90 Fangly Facts About Wild Cats: 49-51, The Lynxes


With most other cats, a simple plural will do — snow leopards, tigers, cheetahs.

Only one group of cats has a title like this: the lynxes.

There is affection in that as well as recognition of how widespread and unusual these sleek bearded cats are.

Their goblin faces peer out at us from a variety of natural settings all across Earth’s northern continents.

But each kind is unique and in its own way adorable, as this brief introduction of all four species shows —

Image by klaas huizenga from Pixabay, public domain.

Canada lynx

Lynx canadiensis uses its big snowshoe-like feet to chase snowshoe hares across the wintry landscapes of Alaska and — of course — Canada, where this lynx in the Yukon interacts with the one cameraman a bit!

We’ve shown this before on the blog, but it is amazing and one of the best video showcases of a wild Canada lynx in action.


And then there’s the older brother Bob Cat

Raimer/Shutterstock

Bobcat

Lynx rufus is just as comfortable in backyards as in the wilds of most of the US and of Mexico down to Oaxaca State. In Florida bobcats are somewhat rare, but this 2023 video shows that they are back on Sanibel Island, which was almost completely submerged by Hurricane Ian in 2022:


Two more lynxes prowl around lands on the other side of the Atlantic —

Image by Angela from Pixabay, public domain

Eurasian lynx

Lynx lynx, biggest of all, roams the enormous continent of Eurasia from its Atlantic to its Pacific coasts, and also ranges southward into the Himalayas and parts of the Middle East.

Disclosure: I chose this because it is so adorable and peaceful (head boops!) — and because the video in Fact 50., while awesome, is not adorable; it shows this big lynx species hunting in the Himalayas.


The last lynx is more of a stay-at-home, even though its lack of range helps to make it one of the most endangered cats on Earth —

Julie Yates/Shutterstock

Iberian lynx

Lynx pardinus of Spain (and recently reintroduced into Portugal) is slowly recovering from near extinction, thanks in part to this captive breeding and release program:

Now let’s check out three specific lynx facts!

49. Canada lynxes are the only cat that has population cycles mirroring its prey’s cycle.

If you or I ate like a Canada lynx, we would soon be dead — not from frostbite but from protein poisoning.
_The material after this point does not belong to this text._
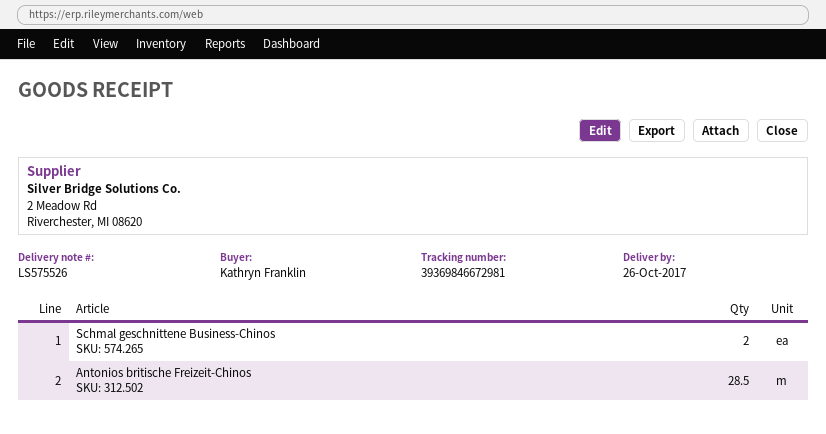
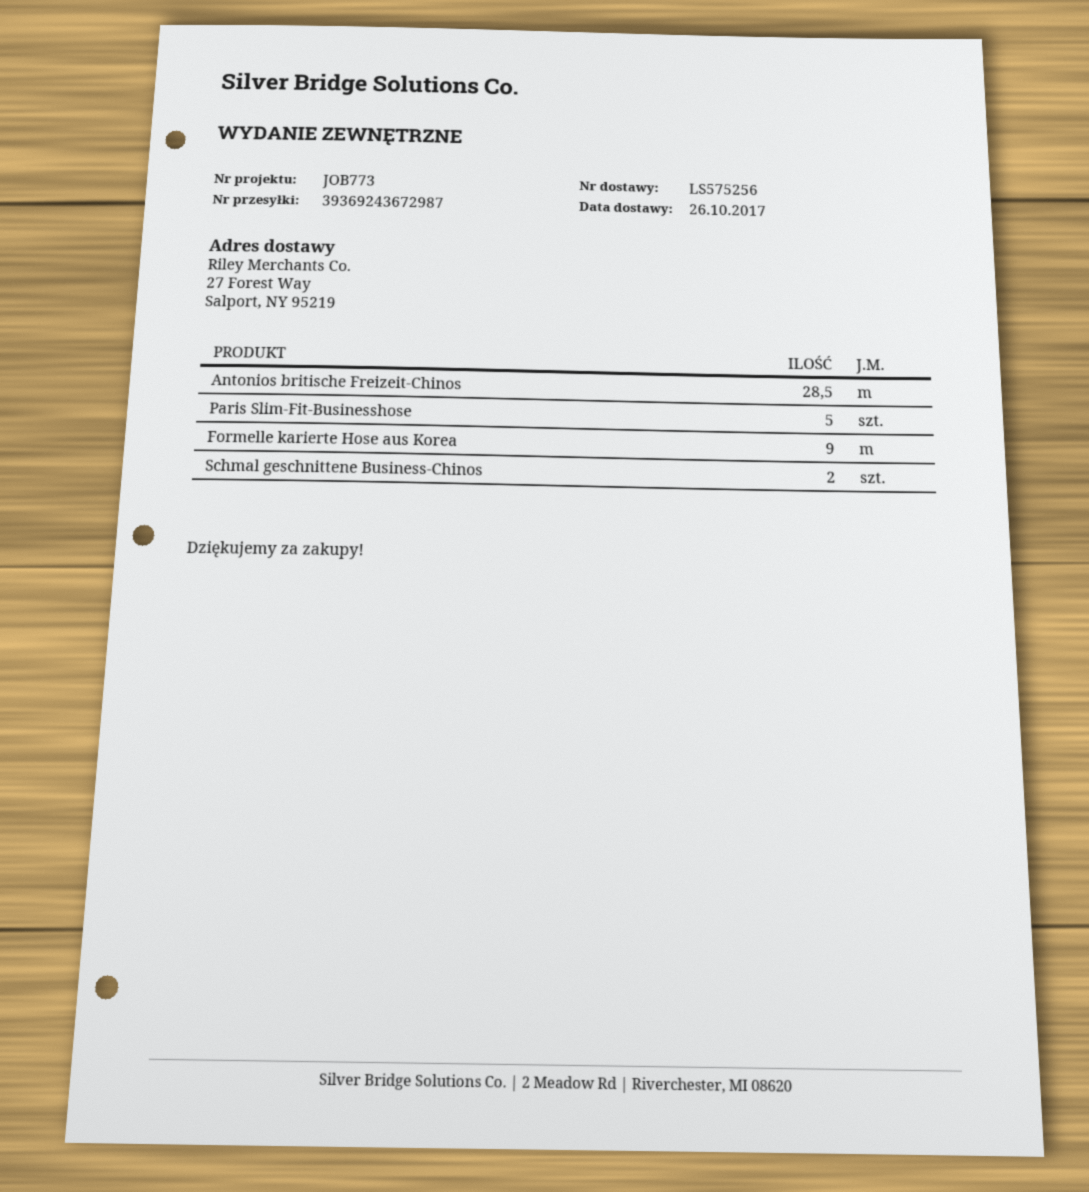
delivery note number: LS575526 -> LS575256
tracking number: 39369846672981 -> 39369243672987
Paris Slim-Fit-Businesshose: none -> 5
Formelle karierte Hose aus Korea: none -> 9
This is also known as “rabbit starvation” or “caribou sickness.”

Such high-protein, almost zero-fat meats sound ideal for a weight loss program, but the human body also requires other nutrients that are absent from rabbit, caribou, and a few other meats.

The Canada lynx does not have this problem.

It is a cat and therefore a hypercarnivore, getting seventy percent or more of its calories from meat.

All lynxes, in fact, enjoy the taste of rabbit, particularly the lynxes of Iberia and Canada.

These two will eat other food if rabbits become scarce, but there seems to be some dependency going on there as well:

  • Only on the Iberian Peninsula (Spain and Portugal) do Europe’s wild rabbits live in numbers as high as those in North America. And only here will you find the Iberian lynx.
  • Canada lynx range runs through Alaska, Canada, and parts of Washington State, Montana, Minnesota, and Maine — the exact same range as the snowshoe hare’s.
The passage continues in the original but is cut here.